RB plans to merge its North American and European operations into a single entity based in Amsterdam, and the “emerging markets” into two groups. Kapoor expected job losses internationally, but declined to provide specific details.

RB’s Sydney plant closure announcement came amid a wave of similar closures and job cuts in Australia, including 560 at Westpac bank, 100 at General Motors Holden, 350 at Toyota and 50 at Thales, which manufactures military vehicles. The majority of the layoffs are from the shop floor, with few from administration, technical units and engineering. The high value of the Australian dollar and the low value of the euro have been cited as reasons.

Whatever the immediate catalysts for the layoffs, they are bound up with the financial and corporate elite’s global restructuring and the austerity measures being imposed on the working class worldwide to pay for the deepening financial crisis.

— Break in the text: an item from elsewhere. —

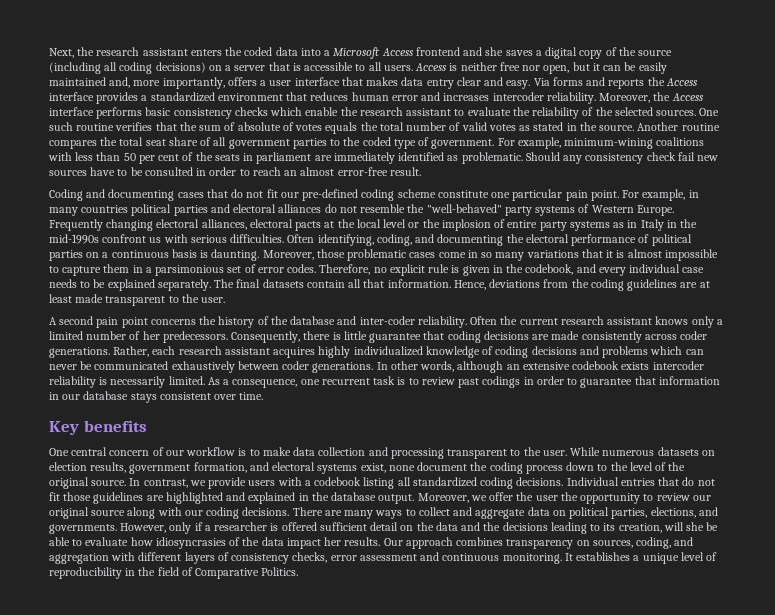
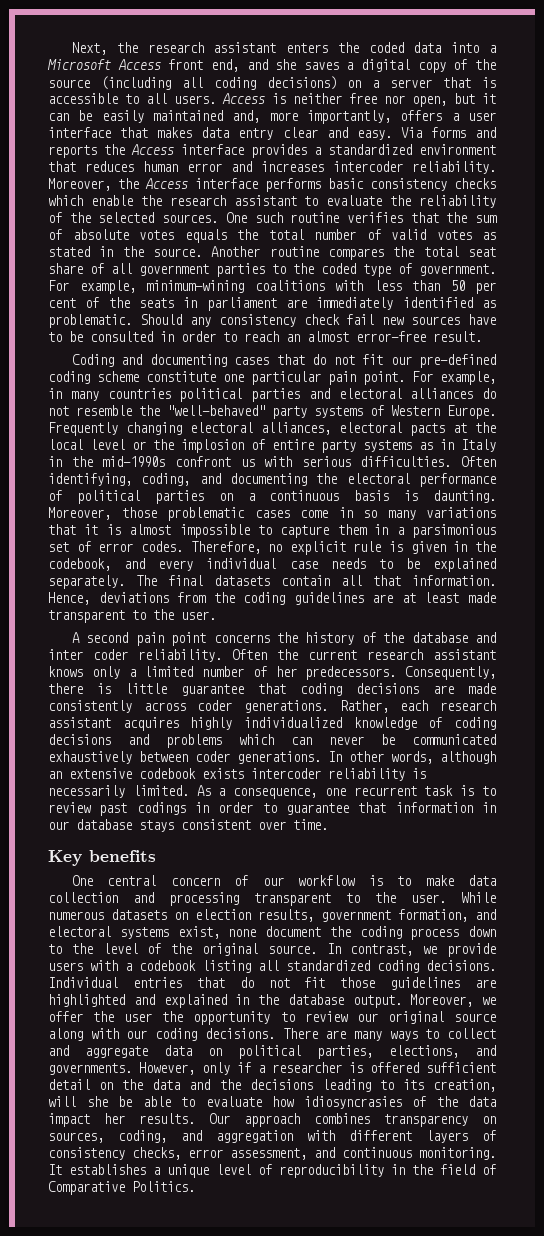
[415,47,460,56] frontend -> [168,59,239,72] front end,
[282,122,294,131] of -> (129, 234) none
[359,316,415,325] inter-coder -> [48,649,128,660] inter coder
[359,554,417,561] assessment -> [230,1148,307,1160] assessment,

The federal Labor government and the trade unions, far from preventing a single sacking or challenging the closure of industries, are leading the offensive. Ayres’ comment about “encouraging growth” in manufacturing was in line with Prime Minister Julia Gillard’s recent speech referring to the “growing pains” of “powerful, economy-wide transformations.”

The workers at RB should reject the closure and fight to defend their jobs, which means linking up their struggle with workers facing a similar plight in Australia and internationally. They need to form an independent rank and file committee to organise a rebellion against the union bureaucracy’s collaboration with the government and the company. That requires a socialist perspective: the struggle for a workers’ government to nationalise the major industries and banks, and run them for need and not private profit.